### The data ###

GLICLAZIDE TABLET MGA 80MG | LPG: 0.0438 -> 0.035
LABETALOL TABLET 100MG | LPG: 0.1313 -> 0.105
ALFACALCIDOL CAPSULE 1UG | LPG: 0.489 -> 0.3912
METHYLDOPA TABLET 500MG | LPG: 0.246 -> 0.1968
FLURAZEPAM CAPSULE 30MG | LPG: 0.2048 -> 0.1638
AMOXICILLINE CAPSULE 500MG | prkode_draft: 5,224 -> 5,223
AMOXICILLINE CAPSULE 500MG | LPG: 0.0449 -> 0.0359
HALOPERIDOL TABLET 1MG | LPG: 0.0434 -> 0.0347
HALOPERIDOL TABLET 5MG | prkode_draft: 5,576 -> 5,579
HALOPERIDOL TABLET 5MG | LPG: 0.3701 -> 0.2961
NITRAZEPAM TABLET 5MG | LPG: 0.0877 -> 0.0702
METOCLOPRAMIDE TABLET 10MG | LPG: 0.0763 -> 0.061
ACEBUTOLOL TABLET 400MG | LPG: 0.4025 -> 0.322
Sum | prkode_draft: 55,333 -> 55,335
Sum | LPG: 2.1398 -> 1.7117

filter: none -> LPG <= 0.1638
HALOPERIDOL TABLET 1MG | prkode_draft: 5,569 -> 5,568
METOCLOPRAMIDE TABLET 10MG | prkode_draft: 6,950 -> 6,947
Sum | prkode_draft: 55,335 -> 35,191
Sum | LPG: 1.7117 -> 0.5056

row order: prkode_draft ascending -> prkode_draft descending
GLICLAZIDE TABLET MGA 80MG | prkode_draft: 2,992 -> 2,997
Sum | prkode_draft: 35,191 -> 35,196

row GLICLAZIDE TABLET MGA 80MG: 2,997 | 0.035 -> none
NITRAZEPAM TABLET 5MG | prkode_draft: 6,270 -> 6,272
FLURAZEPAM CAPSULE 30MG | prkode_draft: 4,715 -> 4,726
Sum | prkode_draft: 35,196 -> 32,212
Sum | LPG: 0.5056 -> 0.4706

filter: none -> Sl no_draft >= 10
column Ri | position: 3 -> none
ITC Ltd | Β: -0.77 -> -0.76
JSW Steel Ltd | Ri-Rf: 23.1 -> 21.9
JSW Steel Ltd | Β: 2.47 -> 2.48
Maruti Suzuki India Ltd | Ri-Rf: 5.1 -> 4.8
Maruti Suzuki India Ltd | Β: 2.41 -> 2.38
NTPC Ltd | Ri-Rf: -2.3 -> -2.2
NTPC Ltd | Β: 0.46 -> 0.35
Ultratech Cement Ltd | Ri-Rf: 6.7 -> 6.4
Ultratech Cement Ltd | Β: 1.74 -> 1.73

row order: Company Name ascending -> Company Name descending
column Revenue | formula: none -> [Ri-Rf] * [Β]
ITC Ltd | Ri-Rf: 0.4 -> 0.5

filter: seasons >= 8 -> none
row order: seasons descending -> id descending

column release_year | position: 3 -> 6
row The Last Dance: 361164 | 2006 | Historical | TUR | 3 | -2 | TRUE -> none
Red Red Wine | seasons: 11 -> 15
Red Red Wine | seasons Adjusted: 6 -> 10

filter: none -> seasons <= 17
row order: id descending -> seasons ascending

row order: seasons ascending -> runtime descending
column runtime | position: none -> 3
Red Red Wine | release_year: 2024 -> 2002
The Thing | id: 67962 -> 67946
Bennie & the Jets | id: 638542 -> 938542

###

Goal of the exercise: Reproduce only the lines above, starting at the line with "NITRAZEPAM TABLET 5MG | LPG: 0.0877 -> 0.0702" and ending at the line with "filter: none -> LPG <= 0.1638", exactly as written.

Task output:
NITRAZEPAM TABLET 5MG | LPG: 0.0877 -> 0.0702
METOCLOPRAMIDE TABLET 10MG | LPG: 0.0763 -> 0.061
ACEBUTOLOL TABLET 400MG | LPG: 0.4025 -> 0.322
Sum | prkode_draft: 55,333 -> 55,335
Sum | LPG: 2.1398 -> 1.7117

filter: none -> LPG <= 0.1638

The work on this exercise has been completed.